I’m not a fool though, I kept all the issues of Grand Royal and the Cool Britannia copy of Vanity Fair – some things do need to be retained for the sake of future generations after all. Now I only have a few cherry picked magazines they actually feel more like a collection than they ever did piled up en masse because the application of a little discernment legitimises the collection, giving it an air of curation.
“No matter how many records I buy / I can’t fill this void” sings Wesley Patrick Gonzales of Let’s Wrestle’s on the song ‘I won’t Lie to You’. ludicrously prescient, these words dismiss collecting as way cocooning yourself against the world. It’s not that the void can’t be filled but that objects just aren’t the right thing to plug the gap. Still I’m not sure the message is getting through. Even though I’ve stopped obsessively collecting records and got rid of that life threatening pile of magazines little collections continuously pop up around me.
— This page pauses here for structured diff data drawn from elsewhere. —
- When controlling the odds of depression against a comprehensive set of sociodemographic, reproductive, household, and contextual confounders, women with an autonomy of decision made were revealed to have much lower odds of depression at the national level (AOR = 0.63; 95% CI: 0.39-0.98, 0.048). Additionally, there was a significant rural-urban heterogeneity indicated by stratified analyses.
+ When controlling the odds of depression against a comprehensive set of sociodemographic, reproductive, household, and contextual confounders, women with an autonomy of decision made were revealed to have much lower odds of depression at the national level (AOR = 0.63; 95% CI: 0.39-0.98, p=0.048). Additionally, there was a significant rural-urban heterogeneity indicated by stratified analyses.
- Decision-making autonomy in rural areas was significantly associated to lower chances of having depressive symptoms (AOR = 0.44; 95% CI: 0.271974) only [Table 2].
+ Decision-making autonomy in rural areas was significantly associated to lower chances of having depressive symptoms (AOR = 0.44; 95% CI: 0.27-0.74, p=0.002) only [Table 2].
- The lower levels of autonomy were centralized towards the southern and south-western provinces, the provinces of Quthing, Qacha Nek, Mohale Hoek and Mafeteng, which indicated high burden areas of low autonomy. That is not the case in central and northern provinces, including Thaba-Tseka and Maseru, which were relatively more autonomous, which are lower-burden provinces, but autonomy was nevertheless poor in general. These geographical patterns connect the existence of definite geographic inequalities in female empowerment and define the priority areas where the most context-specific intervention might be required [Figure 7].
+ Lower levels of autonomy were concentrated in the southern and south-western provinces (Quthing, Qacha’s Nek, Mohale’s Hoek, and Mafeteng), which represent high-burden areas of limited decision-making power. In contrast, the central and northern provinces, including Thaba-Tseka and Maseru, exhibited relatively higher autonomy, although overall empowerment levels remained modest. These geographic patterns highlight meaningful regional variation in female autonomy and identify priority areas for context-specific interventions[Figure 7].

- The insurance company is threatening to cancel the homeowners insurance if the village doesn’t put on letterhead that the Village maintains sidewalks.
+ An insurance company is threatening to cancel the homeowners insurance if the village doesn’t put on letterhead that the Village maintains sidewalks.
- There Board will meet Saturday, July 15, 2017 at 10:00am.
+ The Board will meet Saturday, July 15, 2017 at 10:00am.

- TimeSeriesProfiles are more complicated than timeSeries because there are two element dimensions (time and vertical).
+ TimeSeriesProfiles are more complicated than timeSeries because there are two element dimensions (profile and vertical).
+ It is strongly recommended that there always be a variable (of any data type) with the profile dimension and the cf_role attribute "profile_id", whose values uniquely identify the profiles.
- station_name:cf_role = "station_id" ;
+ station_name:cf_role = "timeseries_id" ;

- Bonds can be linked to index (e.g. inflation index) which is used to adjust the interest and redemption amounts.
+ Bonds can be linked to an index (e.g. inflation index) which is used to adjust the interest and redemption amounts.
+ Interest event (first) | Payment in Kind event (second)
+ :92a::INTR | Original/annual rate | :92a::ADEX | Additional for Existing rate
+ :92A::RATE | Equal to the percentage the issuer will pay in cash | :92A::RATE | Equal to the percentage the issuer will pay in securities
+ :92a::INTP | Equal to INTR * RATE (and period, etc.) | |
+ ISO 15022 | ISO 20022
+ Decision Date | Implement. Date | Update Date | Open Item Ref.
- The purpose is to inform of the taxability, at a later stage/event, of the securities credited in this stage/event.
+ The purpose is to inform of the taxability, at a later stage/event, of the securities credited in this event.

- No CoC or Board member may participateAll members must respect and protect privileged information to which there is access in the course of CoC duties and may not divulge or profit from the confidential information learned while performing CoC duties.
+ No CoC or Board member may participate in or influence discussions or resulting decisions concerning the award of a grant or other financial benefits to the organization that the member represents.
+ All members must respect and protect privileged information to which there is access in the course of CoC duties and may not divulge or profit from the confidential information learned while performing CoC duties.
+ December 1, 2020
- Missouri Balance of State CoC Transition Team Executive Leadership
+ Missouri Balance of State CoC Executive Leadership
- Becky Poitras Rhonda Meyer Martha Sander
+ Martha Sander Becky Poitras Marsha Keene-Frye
I have a selection of vintage pin-up girl playing cards, a loft slowly filling with art and a burgeoning interest in cigarette packets from the 1960’s.
Looking for salvation and a definition of self through surrounding myself with stuff is probably not going work, but I don’t think I will ever be able to stop myself taking up the chase once more. In fact, someone did mention to me that there is a second hand bookshop hidden in the Brunswick Centre , in Bloomsbury, that has a stash of Penguin crime novels from the early ‘60s that needs checking out at the weekend.